In practice, the collection of line graphs show the exact dates the loans occurred and were closed for a specific company plus the historical market value of that company. Peak borrowing amounts, borrowing timelines and average balances can be easily compared.
The scope of the Fed’s private lending had previously only been guessed at, but figures obtained under the Freedom of Information Act by Bloomberg News show that the nation’s central banker issued loans to more than 300 institutions between August 2007 and April 2010, including over 100 loans of $1 billion or more.

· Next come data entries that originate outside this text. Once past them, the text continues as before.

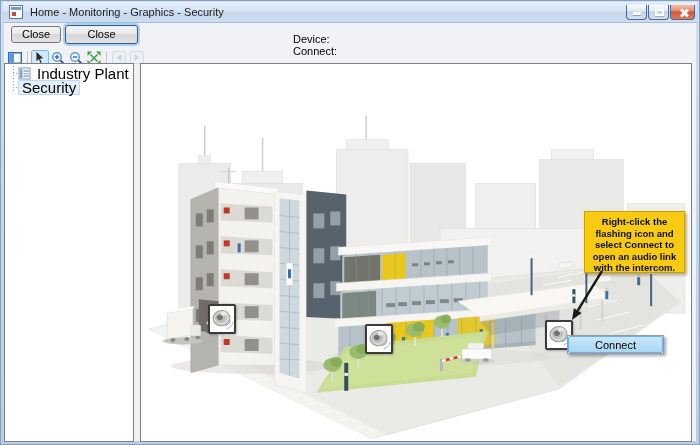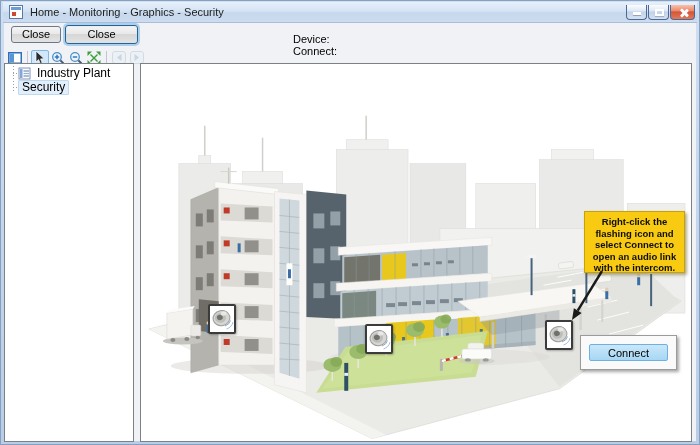--- a/index.html
+++ b/index.html
@@ -44,21 +44,21 @@
 
   
   .gtoolbar { position:absolute; left:2px; top:26px; height:17px; display:flex; align-items:center; }
   .tool { width:18px; height:16px; display:flex; align-items:center; justify-content:center; border:1px solid transparent; border-radius:2px; }
   .tool.selected { background:#cfe8fb; border-color:#7fb9e2; }
   .tool.disabled { opacity:.45; }
   .tsep { width:1px; height:13px; background:#c3c7cc; margin:0 3px; }
 
   
   .tree-pane { position:absolute; left:0; top:40px; width:130px; height:379px;
-               background:#fff; border:1px solid #7b8187; font-size:12px; }
+               background:#fff; border:1px solid #7b8187; font-size:15px; }
   .main-pane { position:absolute; left:136px; top:40px; width:552px; height:379px;
                background:#fff; border:1px solid #7b8187; overflow:hidden; }
   .tree-row { position:absolute; left:13px; display:flex; align-items:center; height:14px; }
   .tree-label { padding:0 3px; line-height:13px; }
   .tree-label.selected { background:#e2eefa; border:1px solid #bdd9f0; border-radius:1px; }
   .vline { position:absolute; left:8px; top:2px; width:1px; height:26px;
            background-image:repeating-linear-gradient(to bottom,#9aa0a6 0 1px,transparent 1px 3px); }
   .hline { position:absolute; left:8px; width:7px; height:1px;
            background-image:repeating-linear-gradient(to right,#9aa0a6 0 1px,transparent 1px 3px); }
 
@@ -68,22 +68,22 @@
   .intercom { position:absolute; width:28px; height:30px; background:#fff;
               border:2px solid #3b3b3b; border-radius:2px;
               box-shadow:1px 1px 2px rgba(0,0,0,.25); }
   .callout { position:absolute; left:443px; top:147px; width:101px; height:62px;
              background:#F8CB12; border:1px solid #c7a206;
              box-shadow:2px 2px 3px rgba(90,80,20,.45);
              font-size:9.5px; font-weight:bold; line-height:11.6px; color:#0d0d0d;
              text-align:center; padding:4px 2px; }
   .arrow-svg { position:absolute; left:418px; top:198px; width:52px; height:64px; }
   .ctx-menu { position:absolute; left:426px; top:271px; width:97px;
-              background:#fafafa; border:1px solid #9b9b9b; padding:8px;
-              box-shadow:2px 2px 3px rgba(0,0,0,.35);margin-left:13px; }
+              background:#fafafa; border:1px solid #9b9b9b; padding:0;
+              box-shadow:2px 2px 3px rgba(0,0,0,.35); }
   .ctx-item { height:17px; line-height:16px; font-size:11px; color:#000; text-align:center;
               background:linear-gradient(#c9e7fa,#a7d7f4); border:1px solid #6fb0e2; border-radius:2px; }
 </style>
 </head>
 <body>
 
 <div class="window">
   <div class="titlebar">
     <div class="app-icon"></div>
     <div class="title-text">Home - Monitoring - Graphics - Security</div>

While the Fed’s loans likely helped to prevent a complete implosion of the global banking system, analysts say they fear the loans may have contributed to an atmosphere of complacency on Wall Street. Banks that received emergency cash infusions during the crisis may now believe the Fed will always be there to bail them out of trouble, the thinking goes.
“It is a classic case of moral hazard,” Dimitri Papadimitriou, president of the Levy Economics Institute of Bard College, told The Huffington Post.
The Federal Reserve itself had argued that the details of its emergency loans should be kept out of the public eye, claiming that the reputations of the firms involved could suffer if they were seen to be taking money from the government in order to stay afloat. Many of the banks that borrowed from the Fed had previously appealed to the Supreme Court to keep those records secret.
However, an invocation of the Freedom of Information Act forced the Fed to release more than 29,000 pages of documents, revealing the extent to which the financial sector relied on Federal Reserve dollars during the worst days of the crisis.